Du 18 au 19 février 2026, Kinshasa a été le centre des réflexions stratégiques sur l’avenir numérique de l’Afrique centrale. Le ministre de l’Économie numérique, Augustin Kibassa Maliba, a procédé, le jeudi 19 février, à la clôture officielle de la 10ᵉ session ordinaire de la Conférence des régulateurs de l’Afrique centrale, organisée par l’Assemblée des Régulateurs des Télécommunications de l’Afrique Centrale. Cette rencontre de haut niveau, tenue en République démocratique du Congo, s’est déroulée sous le thème centré sur la stratégie de coopération sous-régionale pour une régulation harmonisée des services de télécommunications par satellites non géostationnaires.
Devant un parterre composé du président exécutif de l’ARTAC, des présidents et directeurs généraux des autorités de régulation membres ainsi que des partenaires techniques et opérateurs du secteur, le ministre a salué deux journées d’échanges intensifs et de réflexions approfondies. Il a souligné que la RDC, sous l’impulsion du Président Félix Tshisekedi, a fait du numérique un levier majeur de croissance et de transformation.
Dans son allocution, Augustin Kibassa a insisté sur la volonté du gouvernement de bâtir une économie numérique inclusive capable d’améliorer durablement le quotidien des citoyens. Il a également exprimé sa gratitude aux régulateurs membres de l’ARTAC pour avoir choisi Kinshasa comme ville hôte, y voyant la preuve de la vitalité de la coopération sous-régionale. Le ministre a remercié l’ensemble des experts, opérateurs et partenaires techniques dont les contributions ont permis d’approfondir la réflexion sur la régulation des services par satellites NGSO.
Abordant la question de la cybersécurité, il s’est dit fier des avancées significatives enregistrées par la RDC à travers le Plan national du numérique, marqué notamment par l’extension massive de la connectivité et la dématérialisation progressive de l’administration publique. Selon lui, des étapes importantes ont été franchies dans la mise en œuvre de la stratégie nationale de cybersécurité, condition indispensable pour garantir un cyberespace de confiance et renforcer l’attractivité du marché congolais.
Le ministre a, à ce titre, salué le rôle déterminant de l’Autorité de Régulation de la Poste et des Télécommunications du Congo(ARPTC), qu’il a qualifiée d’architecte de l’équilibre du marché. Il a reconnu à cette institution une rigueur technique et une capacité d’innovation réglementaire qui favorisent une concurrence saine et encouragent les investissements dans les infrastructures de nouvelle génération.
Insistant sur la dimension régionale, Augustin Kibassa a rappelé qu’aucun pays ne peut relever seul les défis liés à la connectivité transfrontalière et à la gestion des fréquences. Il a souligné que l’apport de l’ARTAC demeure indispensable pour synchroniser les stratégies nationales et faire de l’Afrique centrale un espace numérique cohérent et compétitif. Les recommandations issues de cette 10ᵉ session, notamment sur la régulation harmonisée des satellites NGSO, constituent selon lui le socle d’une véritable révolution de la couverture réseau, en particulier dans les zones rurales et enclavées.

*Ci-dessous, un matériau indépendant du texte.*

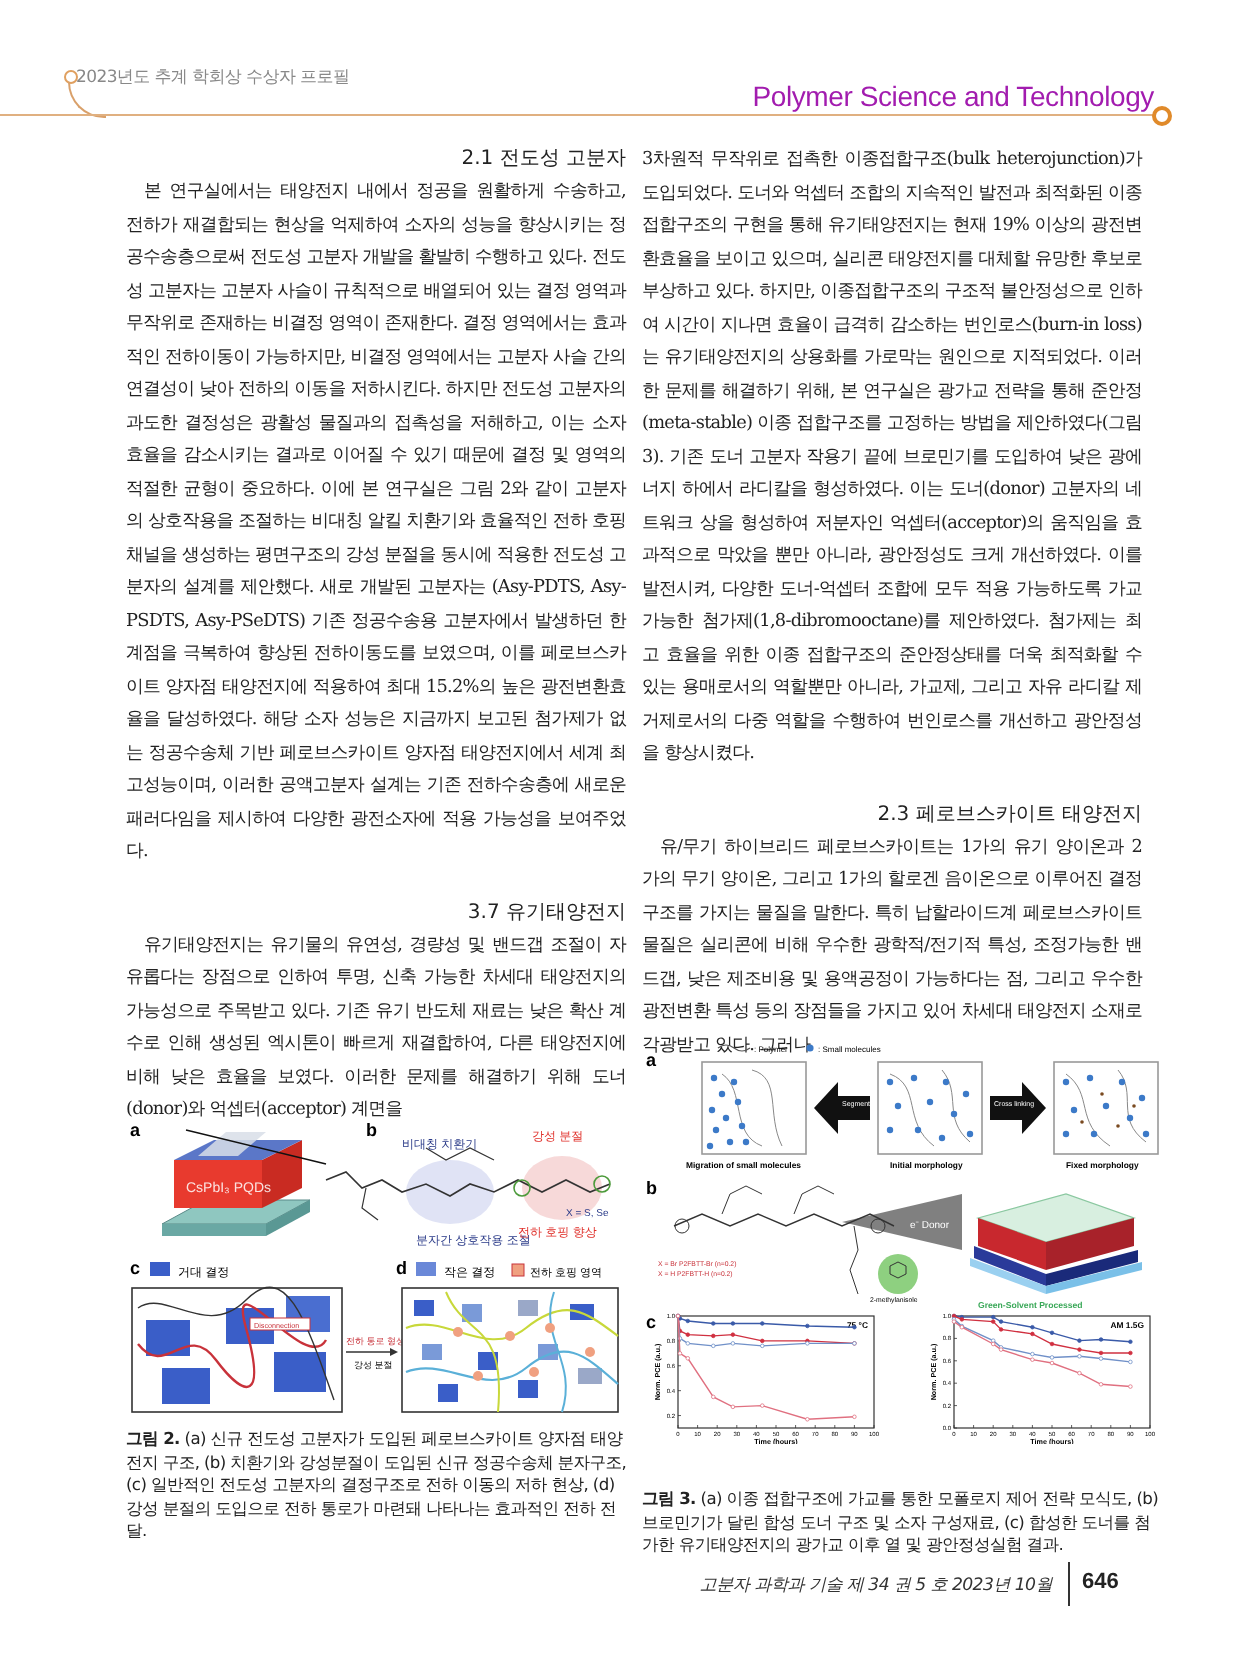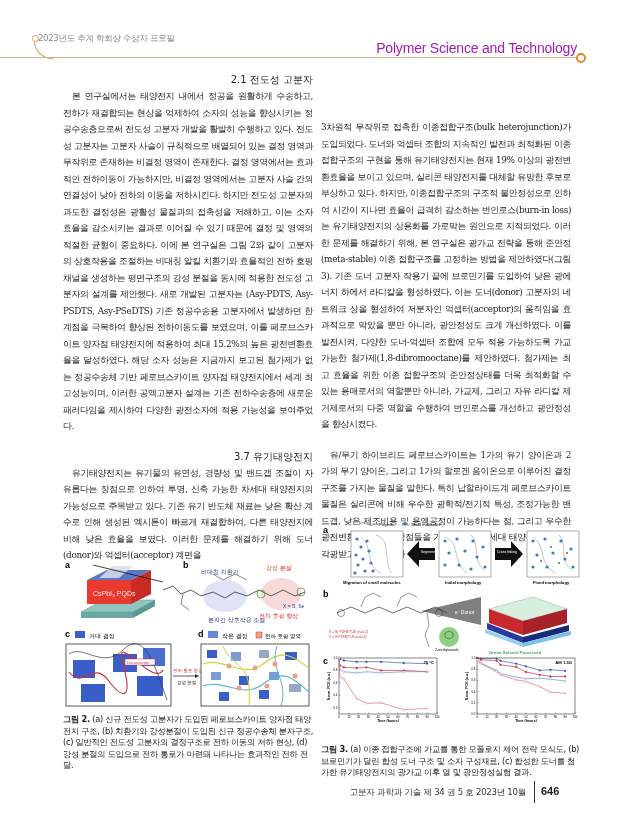--- a/index.html
+++ b/index.html
@@ -14,7 +14,7 @@
 
   .col { position:absolute; top:72px; width:250px; font-size:8.9px; line-height:16.5px; }
   .col.left { left:63px; }
-  .col.right { left:321px;margin-top:47px; }
+  .col.right { left:321px; }
   .h2 { font-weight:bold; font-size:10.5px; margin:0 0 6px 0; line-height:14px; }
   .h3 { font-weight:normal; font-size:10px; margin:0; line-height:16px;text-align:right; }
   p { margin:0; text-align:justify; text-indent:9px; font-family:"DejaVu Serif", serif; letter-spacing:-0.35px; }

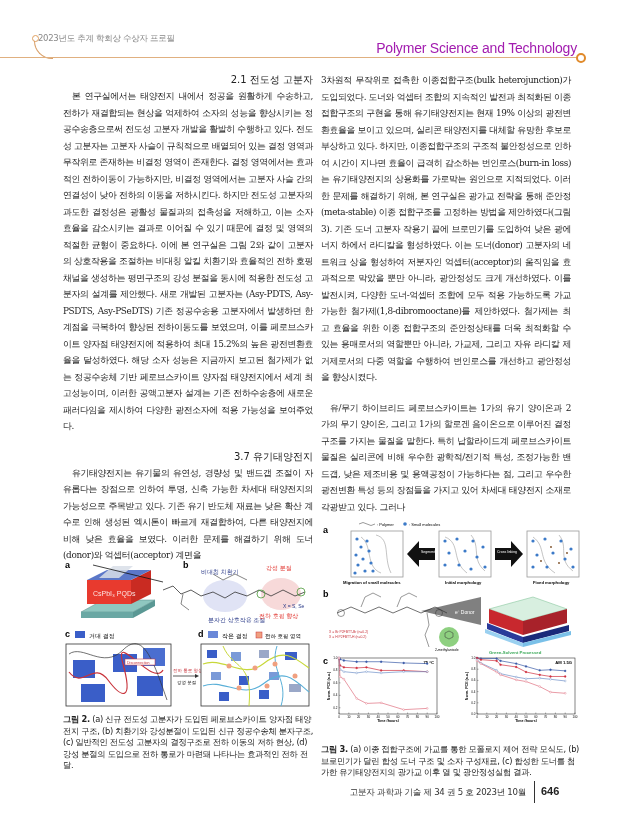--- a/index.html
+++ b/index.html
@@ -57,6 +57,7 @@
 <div class="col right">
   <p class="noind">3차원적 무작위로 접촉한 이종접합구조(bulk heterojunction)가 도입되었다. 도너와 억셉터 조합의 지속적인 발전과 최적화된 이종접합구조의 구현을 통해 유기태양전지는 현재 19% 이상의 광전변환효율을 보이고 있으며, 실리콘 태양전지를 대체할 유망한 후보로 부상하고 있다. 하지만, 이종접합구조의 구조적 불안정성으로 인하여 시간이 지나면 효율이 급격히 감소하는 번인로스(burn-in loss)는 유기태양전지의 상용화를 가로막는 원인으로 지적되었다. 이러한 문제를 해결하기 위해, 본 연구실은 광가교 전략을 통해 준안정(meta-stable) 이종 접합구조를 고정하는 방법을 제안하였다(그림 3). 기존 도너 고분자 작용기 끝에 브로민기를 도입하여 낮은 광에너지 하에서 라디칼을 형성하였다. 이는 도너(donor) 고분자의 네트워크 상을 형성하여 저분자인 억셉터(acceptor)의 움직임을 효과적으로 막았을 뿐만 아니라, 광안정성도 크게 개선하였다. 이를 발전시켜, 다양한 도너-억셉터 조합에 모두 적용 가능하도록 가교가능한 첨가제(1,8-dibromooctane)를 제안하였다. 첨가제는 최고 효율을 위한 이종 접합구조의 준안정상태를 더욱 최적화할 수 있는 용매로서의 역할뿐만 아니라, 가교제, 그리고 자유 라디칼 제거제로서의 다중 역할을 수행하여 번인로스를 개선하고 광안정성을 향상시켰다.</p>
   <div class="gap"></div>
+  <div class="h3">2.3 페로브스카이트 태양전지</div>
   <p>유/무기 하이브리드 페로브스카이트는 1가의 유기 양이온과 2가의 무기 양이온, 그리고 1가의 할로겐 음이온으로 이루어진 결정 구조를 가지는 물질을 말한다. 특히 납할라이드계 페로브스카이트 물질은 실리콘에 비해 우수한 광학적/전기적 특성, 조정가능한 밴드갭, 낮은 제조비용 및 용액공정이 가능하다는 점, 그리고 우수한 광전변환 특성 등의 장점들을 가지고 있어 차세대 태양전지 소재로 각광받고 있다. 그러나</p>
 </div>
 

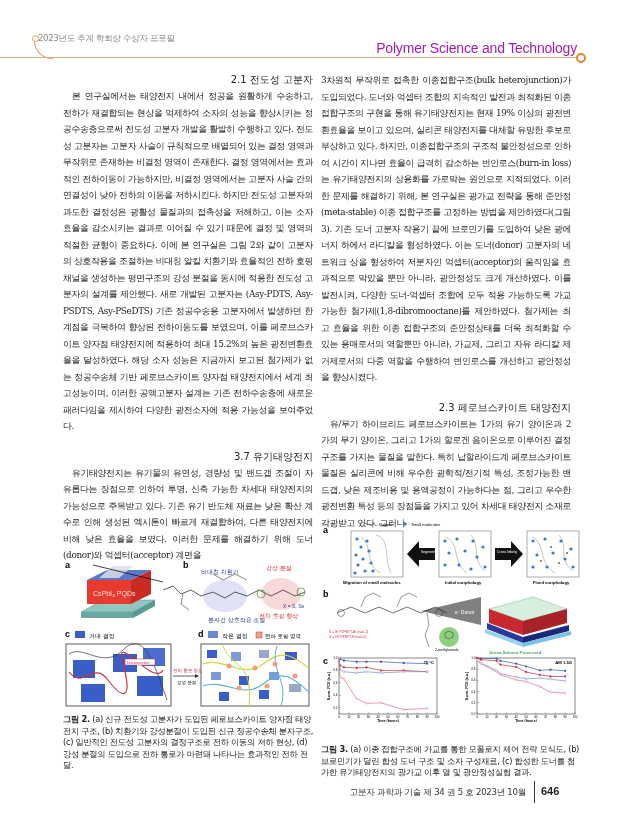--- a/index.html
+++ b/index.html
@@ -29,7 +29,7 @@
   .cap2 { left:63px; top:714px; width:252px; }
   .cap3 { left:321px; top:703px; width:262px;margin-top:41px; }
 
-  .footer { position:absolute; right:96px; top:787px; font-size:8.6px; color:#333; letter-spacing:-0.3px; }
+  .footer { position:absolute; right:96px; top:787px; font-size:8.6px; color:#333; letter-spacing:-0.3px;font-style:italic; }
   .footer-bar { position:absolute; left:534px; top:781px; width:1px; height:22px; background:#333; }
   .page-num { position:absolute; left:541px; top:785px; font-family:"Liberation Sans", sans-serif; font-weight:bold; font-size:11px; color:#222; }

En facilitant l’accès à ces technologies de pointe, les États membres entendent accélérer le désenclavement numérique, stimuler la création d’emplois pour la jeunesse et soutenir l’essor de la fintech, de l’e-gouvernement et de l’e-santé, piliers du développement socio-économique régional. Le ministre a conclu en affirmant que la transformation numérique de l’Afrique centrale n’est plus un projet lointain, mais une réalité en construction collective.
La session a connu une participation régionale notable avec la présence de sept pays, dont la République démocratique du Congo, le Congo-Brazzaville, le Gabon, le Cameroun, le Tchad, la République centrafricaine et la Guinée équatoriale. Les travaux ont également bénéficié de la contribution de SMART et, en visioconférence, du représentant du Secrétaire général de l’Union africaine des télécommunications.
En prélude à la session ordinaire, deux ateliers techniques ont été organisés les 16 et 17 février 2026. Ils ont porté respectivement sur la régulation des services de télécommunications par satellites NGSO et sur l’adoption de recommandations de sécurité relatives aux services financiers au niveau sous-régional. Les participants ont notamment retenu l’amendement des statuts révisés de l’ARTAC, l’élaboration d’un cahier des charges pour la désignation du Secrétaire exécutif et du régulateur de l’État du siège, ainsi que la nécessité pour les régulateurs membres d’abriter davantage de réunions des groupes de travail. La prise en compte des résolutions de l’Union internationale des télécommunications relatives à l’intégration du genre dans les activités de l’ARTAC figure également parmi les avancées majeures.